Monday, October 2, 2017

And Then There Were (Still) Six

I was five years old when my mother lost her seventh daughter. I don't remember my mom being pregnant. I only remember my exhausted dad lining up the six of us girls and telling us that our baby sister had been born with a hole in her heart so she went to be with Jesus. They named her Lori Lee and she was laid to rest in a tiny cemetery in New Era, Michigan. I never got to see her. Fifteen months later my mother had another baby, her only boy. He weighed thirteen pounds. That one I remember.

One day, while snooping in my parents' closet, I found a pair of tiny white booties, a lock of hair, and a photo of a ruddy-faced infant lying in a silk-lined casket surrounded by bouquets of flowers. I wanted to ask my mom about the stillborn baby but it seemed a box tucked that deep into a closet was a thing she might prefer to stay hidden, so I left it there. Every once in a while I'd sneak back into the closet to visit the box and study that photograph. The baby looked like she was sleeping; the casket, like a tiny doll bed. I'd whisper her name over and over, as if by doing so she'd recognize me someday if I ever bumped into her in heaven. Even after all these years, the image of that baby remains frozen in my mind's eye.

My mother died when I was thirty-one and I regret not asking her more about how that was, losing a child. I imagine people might have tried to reassure her with clumsy words about how lucky she was to have six healthy children. I doubt those words soothed her pain. I wish I'd talked with her about it, felt the full weight of the sorrow she must have endured. Maybe I'd have been better equipped to console friends who've miscarried or given birth to stillborn babies. Maybe I'd have navigated my own episode of postpartum depression with more self-compassion. And maybe I'd have understood my mother better than I thought I did.

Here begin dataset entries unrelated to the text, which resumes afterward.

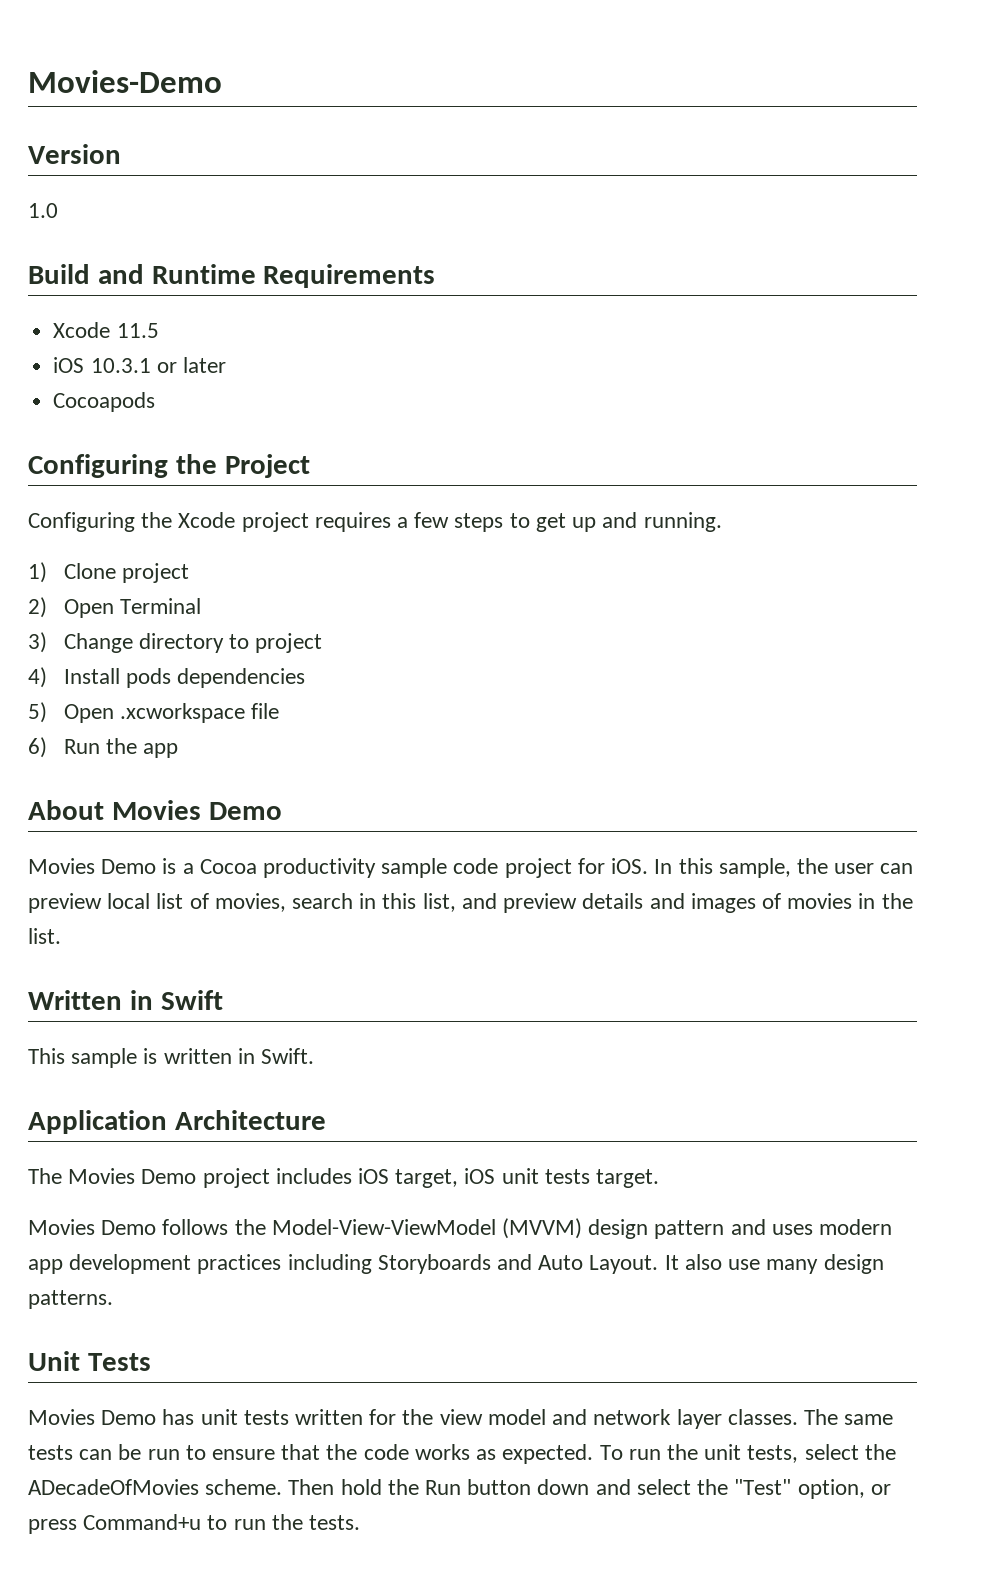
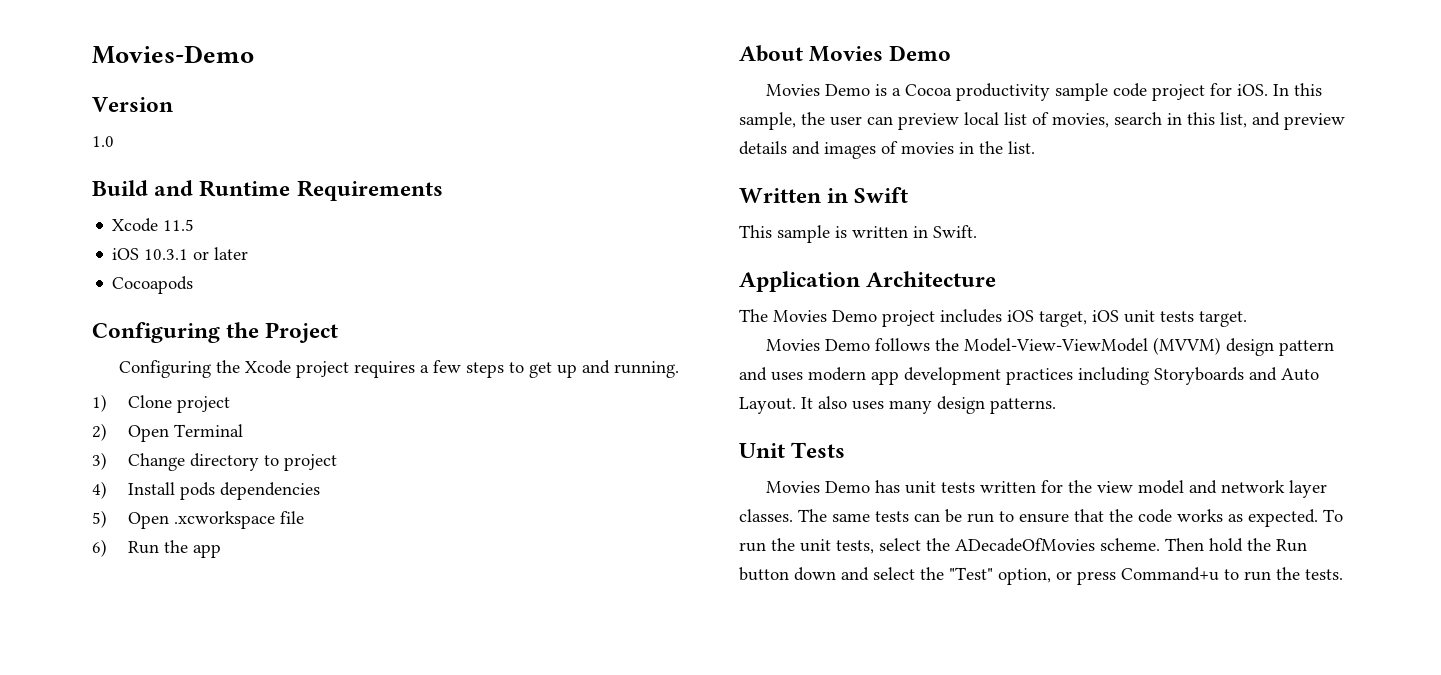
[728,1259,761,1270] use -> [852,401,884,410] uses

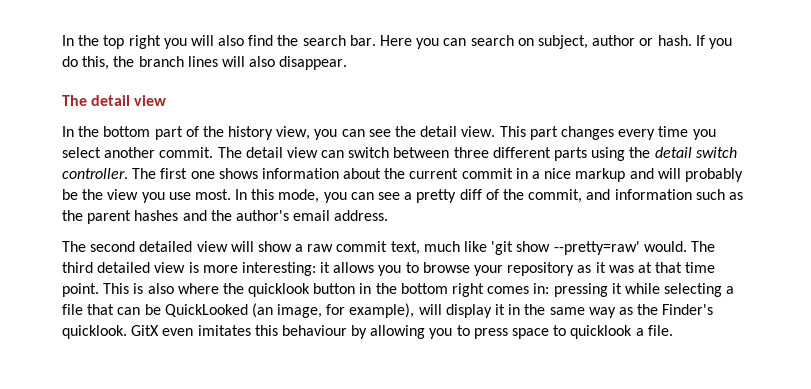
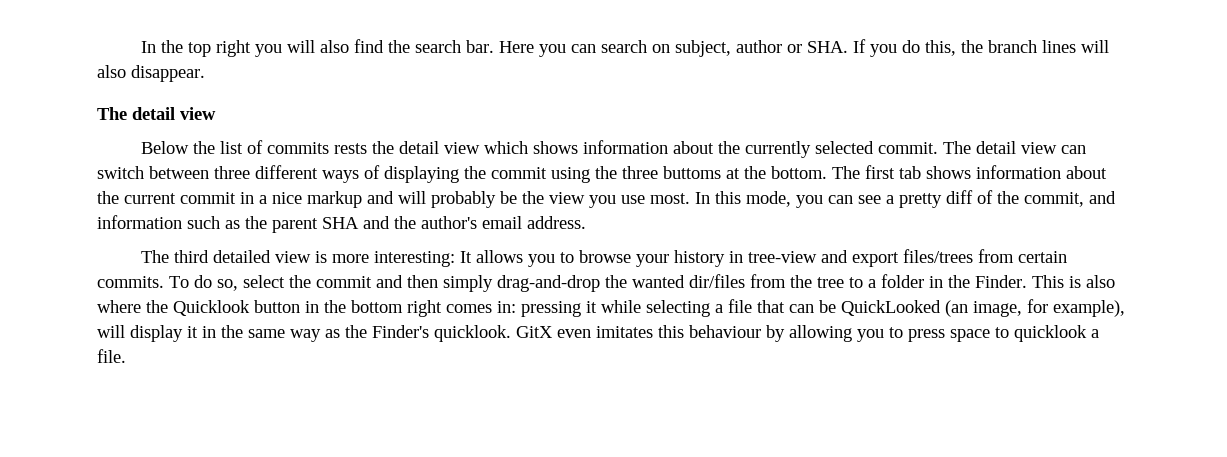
[657,35,692,46] hash. -> [807,41,849,53] SHA.
[62,126,716,140] [62,147,156,158] In the bottom part of the history view, you can see the detail view. This part changes every time you select another -> [141,140,875,158] Below the list of commits rests the detail view which shows information about the currently selected
[554,147,737,161] [62,168,128,179] parts using the detail switch controller. -> [322,165,827,183] ways of displaying the commit using the three buttoms at the bottom.
[190,171,215,179] one -> [899,166,921,179] tab
[134,210,179,221] hashes -> [322,217,359,229] SHA
[90,241,715,255] second detailed view will show a raw commit text, much like 'git show --pretty=raw' would. The -> (170, 256) none
[320,262,331,273] it -> [460,251,473,263] It
[507,262,716,276] [62,283,99,297] repository as it was at that time point. -> [674,249,1068,267] [97,274,1027,292] history in tree-view and export files/trees from certain commits. To do so, select the commit and then simply drag-and-drop the wanted dir/files from the tree to a folder in the Finder.
[248,283,311,297] quicklook -> [173,300,250,316] Quicklook

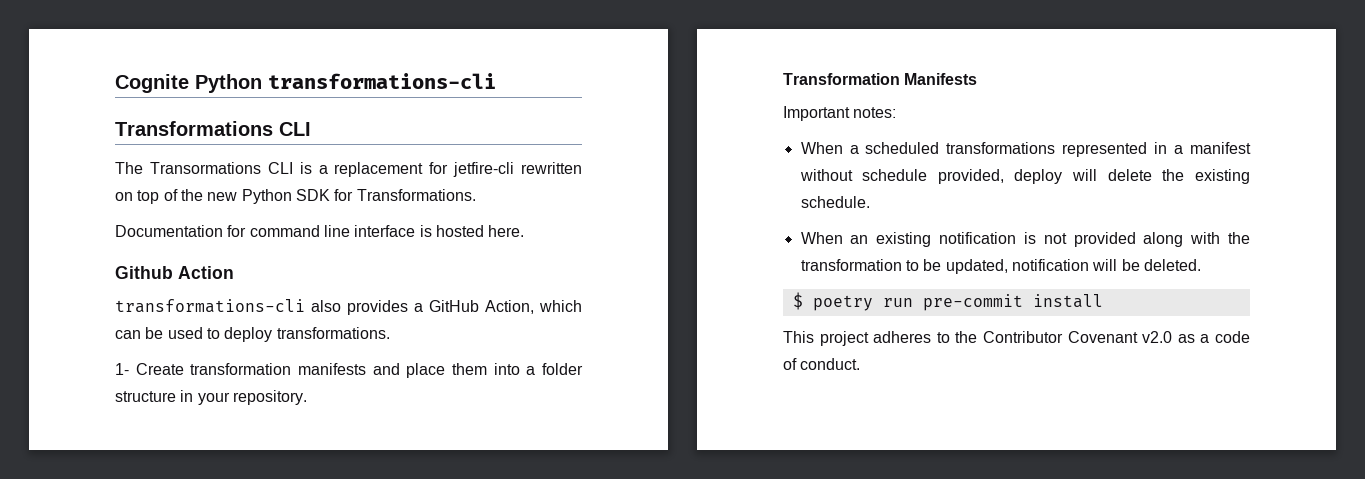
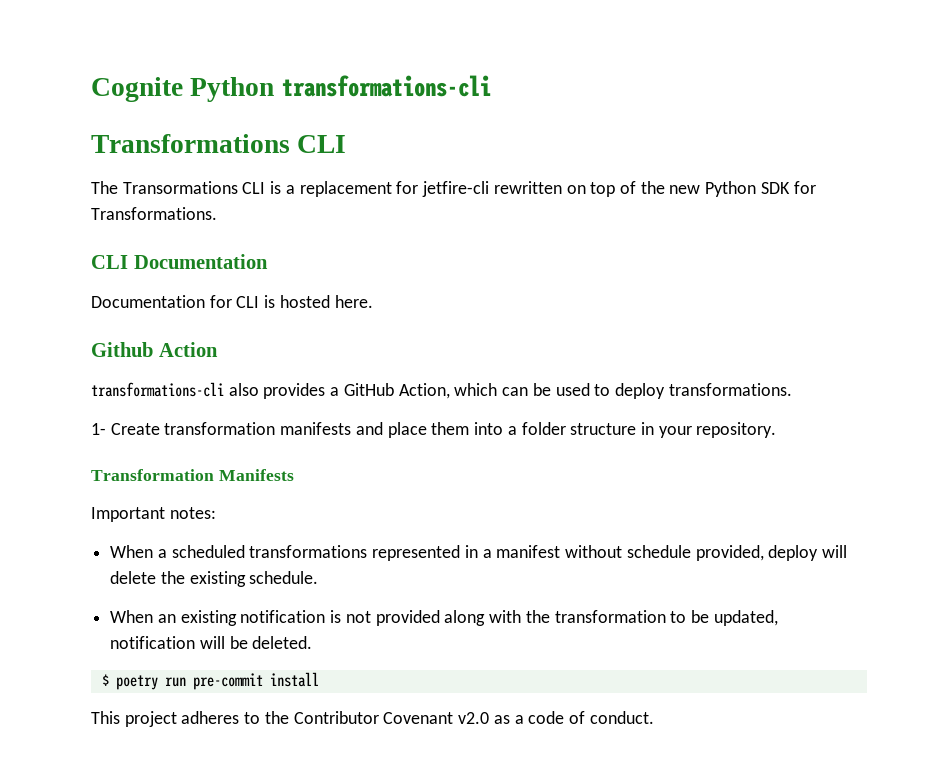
(476, 195) none -> [91,254,268,269] // CLI Documentation
[249,225,416,237] command line interface -> [236,296,260,308] CLI

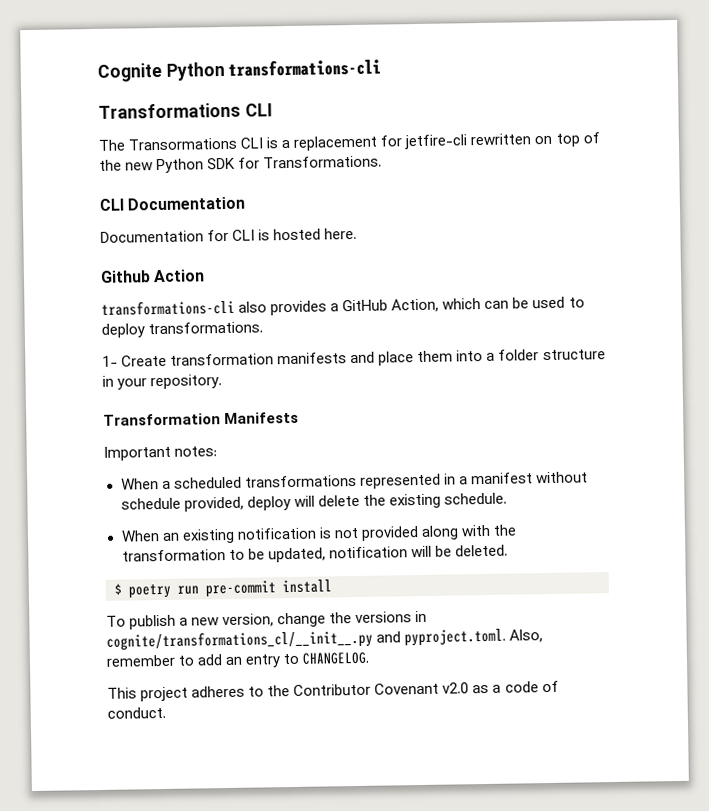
(319, 679) none -> [106,610,428,630] [106,628,544,651] [106,651,371,668] // To publish a new version, change the versions in cognite/transformations_cl/__init__.py and pyproject.toml. Also, remember to add an entry to CHANGELOG.

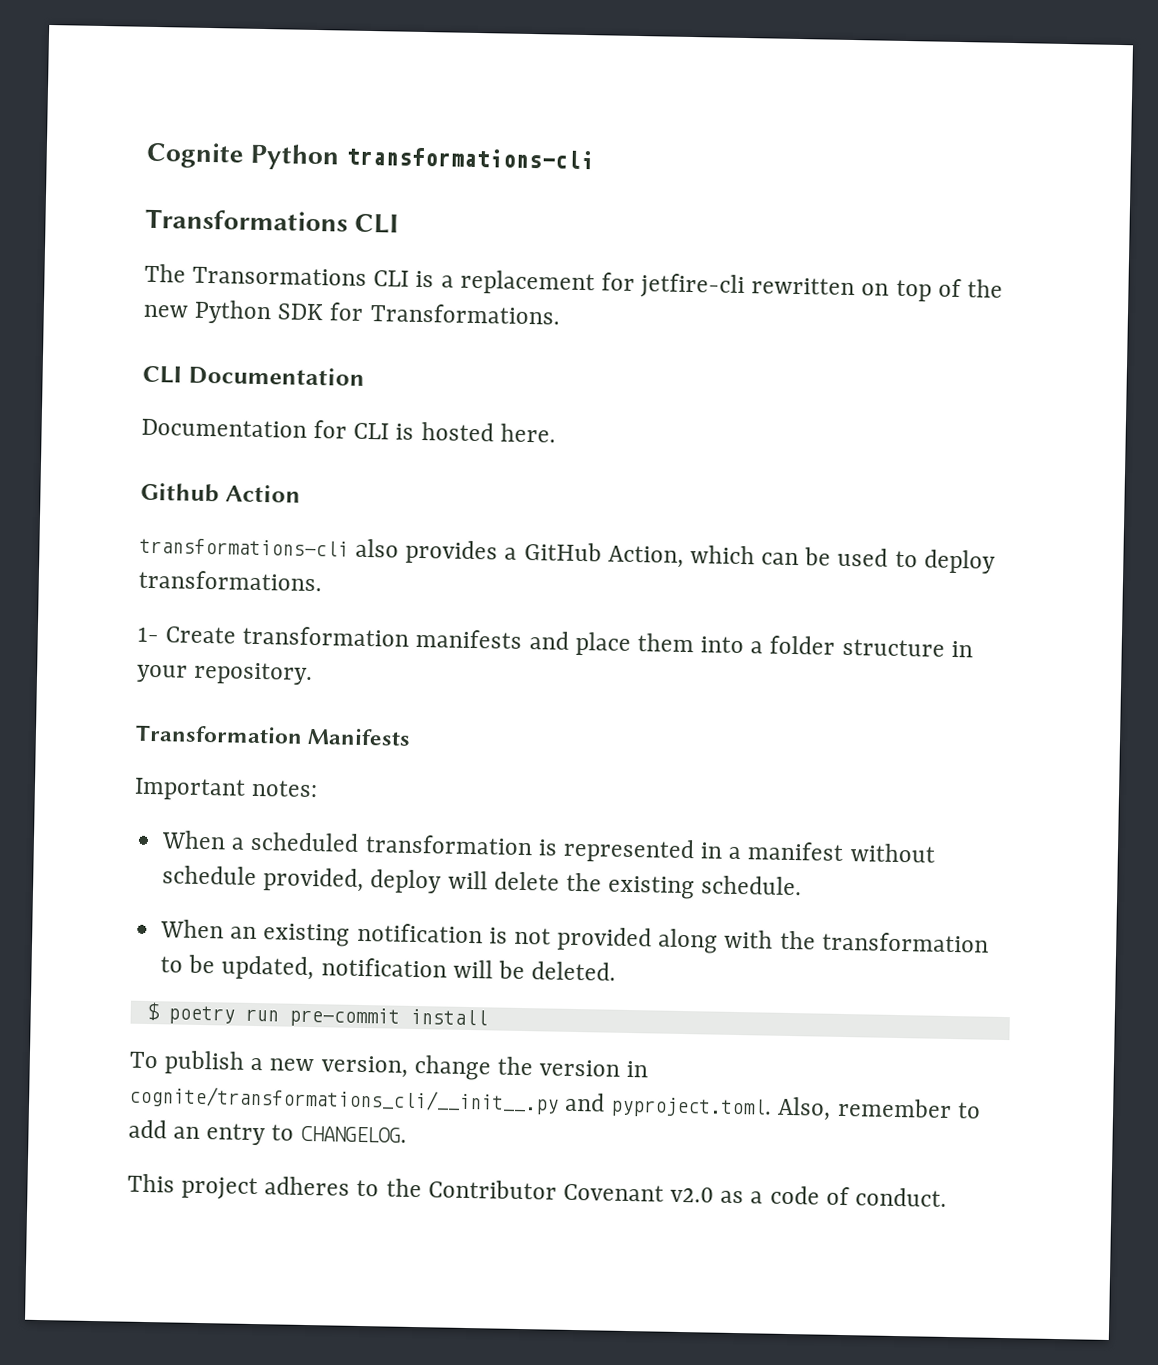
[244,474,357,488] transformations -> [364,834,558,856] transformation is
[355,610,428,624] [106,629,373,651] versions in cognite/transformations_cl/__init__.py -> [539,1059,649,1078] [129,1085,559,1115] version in cognite/transformations_cli/__init__.py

I can't go back in time, but in writing THIS I KNOW I was free to imagine what it might be like to endure such a loss. The book opens with twins communicating their last thoughts to each other in the womb before being pushed into the outside world. What follows is the story of a prescient child who longs to harvest the pit of sorrow from her mother's heart and replace it with seeds of hope. Something we could all use a little of right now, yes?